Collection entries:
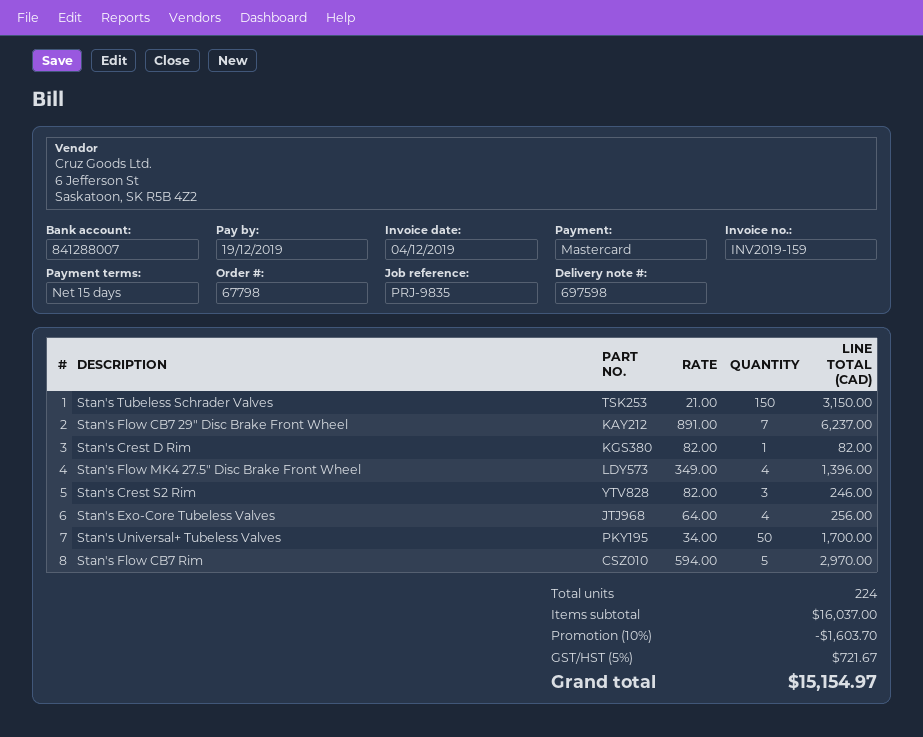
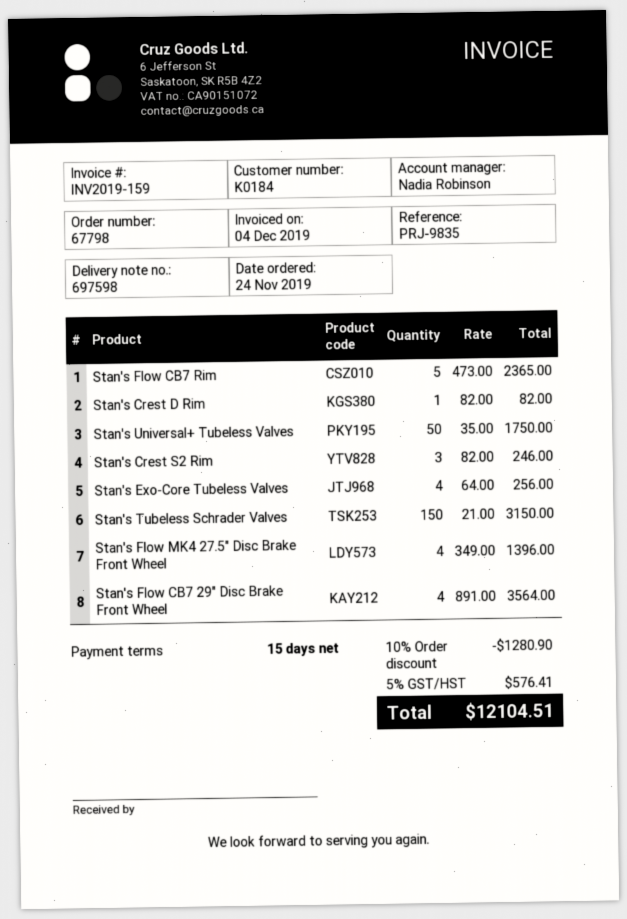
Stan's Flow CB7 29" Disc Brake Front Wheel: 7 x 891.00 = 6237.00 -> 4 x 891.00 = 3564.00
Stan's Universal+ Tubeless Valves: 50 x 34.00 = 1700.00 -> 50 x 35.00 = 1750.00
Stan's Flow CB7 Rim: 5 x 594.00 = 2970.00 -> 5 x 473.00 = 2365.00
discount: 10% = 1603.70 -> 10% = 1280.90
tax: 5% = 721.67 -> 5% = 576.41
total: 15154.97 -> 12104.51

§ **Exercise directions**
Retype exactly the line with "Stan's Universal+ Tubeless" and each line after it until the records end, and include no other line.

§ **Reply**
Stan's Universal+ Tubeless Valves: 50 x 34.00 = 1700.00 -> 50 x 35.00 = 1750.00
Stan's Flow CB7 Rim: 5 x 594.00 = 2970.00 -> 5 x 473.00 = 2365.00
discount: 10% = 1603.70 -> 10% = 1280.90
tax: 5% = 721.67 -> 5% = 576.41
total: 15154.97 -> 12104.51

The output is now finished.